Scott O'Neil shares his product launch secrets

Scott O’Neil had moments during the launch of MarketSmith where he just felt completely lost.
“I’ve been in a few meetings where they bury me and I just say, ‘Please, just draw me a picture,’” says O’Neil, president of the 200-employee investment research firm.
MarketSmith is a wholly owned subsidiary of William O’Neil + Co. and has developed the next generation of the company’s popular Daily Graphs Online investment research service.
“The launch was very professionally done, but it was nerve-wracking,” O’Neil says. “It was tough launching a whole new major product like that.”
The biggest challenge in launching a new product is figuring out when you’re ready to unleash it on the world.
“They always want a little more time to make sure fit and finish is really good and solid and tight,” O’Neil says of your product team. “You kind of have to force them with deadlines. So there is that tug of war. When you get down to that moment, if that product is not quite ready and you launch, you’re going to pay in multiple ways.”
So what steps can you take to make sure your product is actually ready to be launched? You can start by getting a number of different people to test your product.
“We would take it out of the technologists’ hands and put it into a business analyst’s hands on their desk,” O’Neil says. “They would work it and they would try to break it and give it the going over.”

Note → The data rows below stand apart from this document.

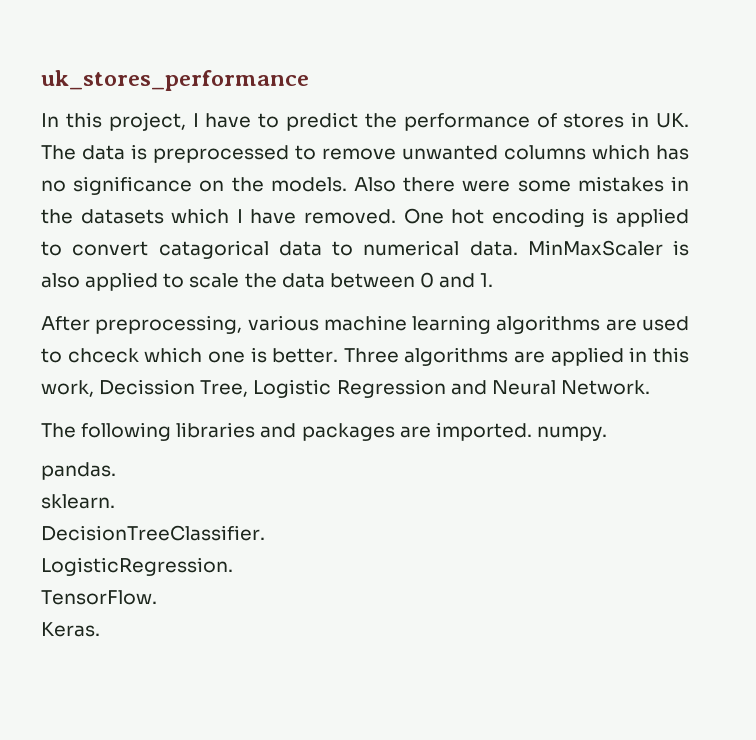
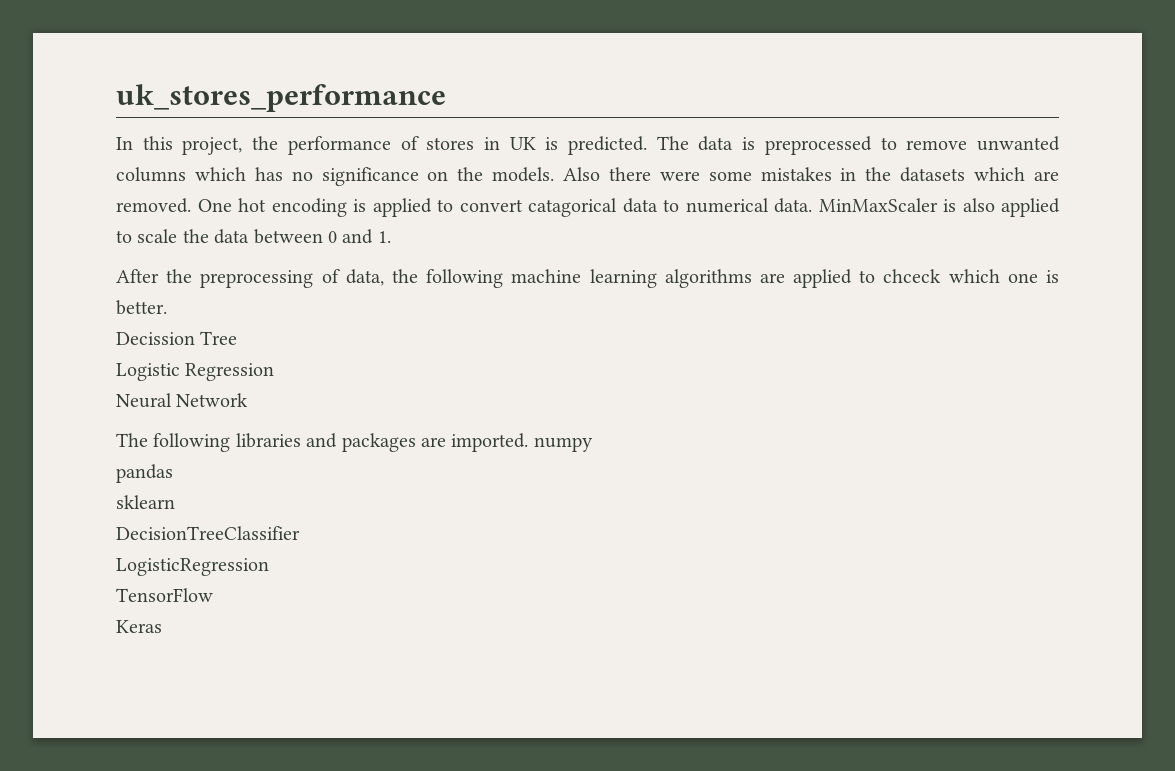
- In this project, I have to predict the performance of stores in UK. The data is preprocessed to remove unwanted columns which has no significance on the models.
+ In this project, the performance of stores in UK is predicted. The data is preprocessed to remove unwanted columns which has no significance on the models.
- Also there were some mistakes in the datasets which I have removed.
+ Also there were some mistakes in the datasets which are removed.
- After preprocessing, various machine learning algorithms are used to chceck which one is better. Three algorithms are applied in this work, Decission Tree, Logistic Regression and Neural Network.
+ After the preprocessing of data, the following machine learning algorithms are applied to chceck which one is better.
+ Decission Tree
+ Logistic Regression
+ Neural Network
- The following libraries and packages are imported. numpy.
- pandas.
- sklearn.
- DecisionTreeClassifier.
- LogisticRegression.
- TensorFlow.
- Keras.
+ The following libraries and packages are imported. numpy
+ pandas
+ sklearn
+ DecisionTreeClassifier
+ LogisticRegression
+ TensorFlow
+ Keras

It’s important that some of these people that you have testing your product are people from outside of your primary circle.
“It never hurts to get a fresh opinion or an opinion from the outside,” O’Neil says. “For instance, a couple times over the years, I might find someone that is much more my senior that has just been in business longer with lots of experience. I’ll sit down and have a cup of coffee.”
It can’t just be you judging whether your product is ready and it can’t just be your cronies who can be counted on to praise every word that comes out of your mouth or every product that you develop.
“It’s impossible for an individual to be an expert in numerous different fields,” O’Neil says. “If you have a team and it’s a high-caliber team and there are experts in various fields, you are significantly stronger as an entity.”
As you’re getting feedback from people, if it differs from your expectations or if you find that people don’t necessarily love what you’ve come up with, don’t just dismiss it in favor of your own idea. Your people have to believe they’re not wasting their breath by offering their opinion.
“That boosts morale and gives them tremendous energy to really want to accomplish something,” O’Neil says. “Then of course, the person that sits next to them sees that person and they say, ‘Gee, coach. Give me the football and let me run.’”
Of course at some point, you need to stop fiddling around and either launch your product or try something else.
“At a certain point, you have to draw the line on what’s going into the product and just launch it,” O’Neil says. “You have to say, ‘I’m sorry, you’re going to have to wait for the next bus and that will be version 1.5.’”
If you do it right and take the right amount of time to plan, you should have a solid launch.
“Absolutely in spades I’ve seen this where we were prepared for a lot of road bumps when we launched and we really didn’t have very many because of all this front-end preparation,” O’Neil says.
Engage your team

Scott O’Neil doesn’t want to make every decision at MarketSmith. If you are making every decision in your business, you may be headed for trouble.
“You have to push authority down and I mean far,” says O’Neil, president at the 200-employee investment research firm that is a wholly owned subsidiary of William O’Neil + Co.
“I don’t mean just down a little bit. In the end, you have to trust people that they will accomplish the task. They have to believe they control their destiny.”
O’Neil talks about the work environment at MarketSmith on a regular basis. He wants work to get done, but he wants it done in a way where everybody is taking part in the journey.
“Create an environment that is conducive to everyone’s growth,” O’Neil says. “Your company will grow and your customer base will grow. Another very important point. You want positive, can-do people. Cut loose disruptive, negative people. You don’t have time for that. They’re infectious. Over the years, I’ve removed two individuals for general negativity. I’m not proud of that, but that was the reason.”
O’Neil says it’s the failure to involve others in your business that dooms many leaders.
“They don’t always listen,” O’Neil says. “I can tell you probably over half the decisions in this company, I’m not making. I don’t make them. We’ve got a lot of competent people and they are out there doing it.”